Nun zu Joaquin Phoenix, der weniger der Joker ist als – natürlich – das Trumpf-As des Films: Zwar sind Borderline-Persönlichkeiten nicht allzu schwer zu spielen, weil sie keine direkte psychologische Entwicklung durchlaufen müssen, sondern eben schockhaft mal so, mal anders ausbrechen dürfen und im Alltag eigentlich nur ein bißchen „irrlichtern“ müssen (was bald ein Schauspieler schafft). Daß Joaquin Phoenix mit seiner hier hageren Struktur (26 Kilo für einen Film abzunehmen, ist auch eine Leistung), grimassierend, hektisch lachend und gelegentlich auf Mitleid spekulierend, den Seiltanz zwischen bemitleidenswert und bedrohlich schafft, so daß man als Zuschauer zwar nie weiß, was man von ihm zu halten hat, ihn aber auch nicht gleich zu den „Bösen“ verwirft – das bekommt er tadellos hin. Man soll ihm dafür bloß nicht den „Oscar“ in die Hand drücken, so toll ist es dann auch wieder nicht.

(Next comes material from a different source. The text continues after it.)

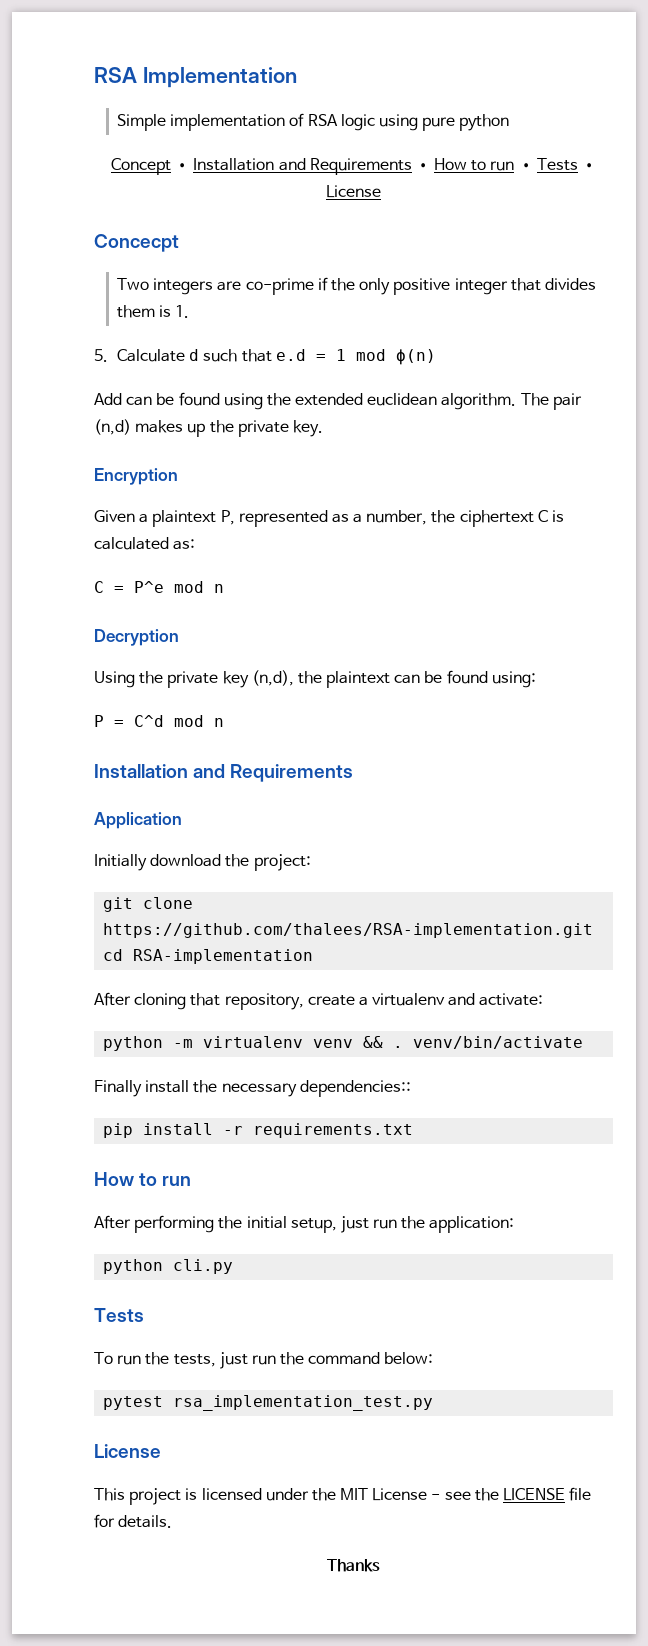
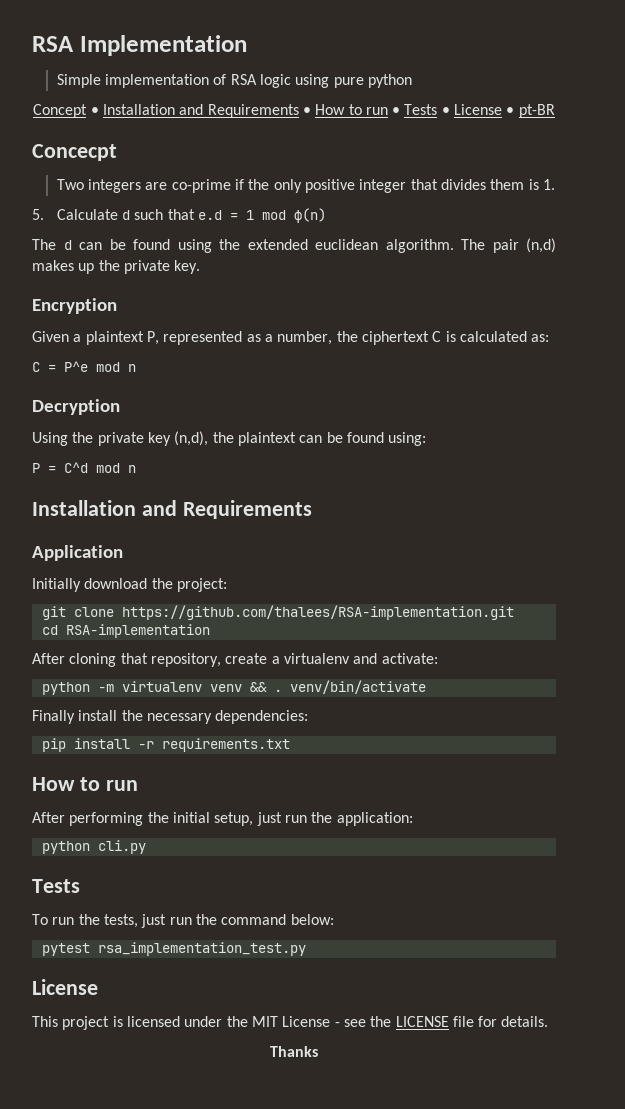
(381, 191) none -> [506,104,555,118] • pt-BR
[94,393,122,405] Add -> [32,239,72,250] The d
[299,1080,411,1097] dependencies:: -> [215,710,309,724] dependencies:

Im Endeffekt ist das Beste an „Joker“ das, was die Presseabteilung in Hollywood geleistet hat: Ein Publikum so neugierig zu machen, daß es Millionen und Abermillionen Dollars in die Kinokassen fließen läßt, ist schon eine Leistung. Und das, indem man verschweigt, was der Film ist: nämlich keine glitzernde, dämonische Bösewicht-Story, sondern eine traurige, alltägliche Krankengeschichte ohne Happyend. Ein Film, der übrigens so zwiespältig ist, daß die Kritiker-Reaktionen von Begeisterung bis zu „Enttäuschung des Jahres“ reichten.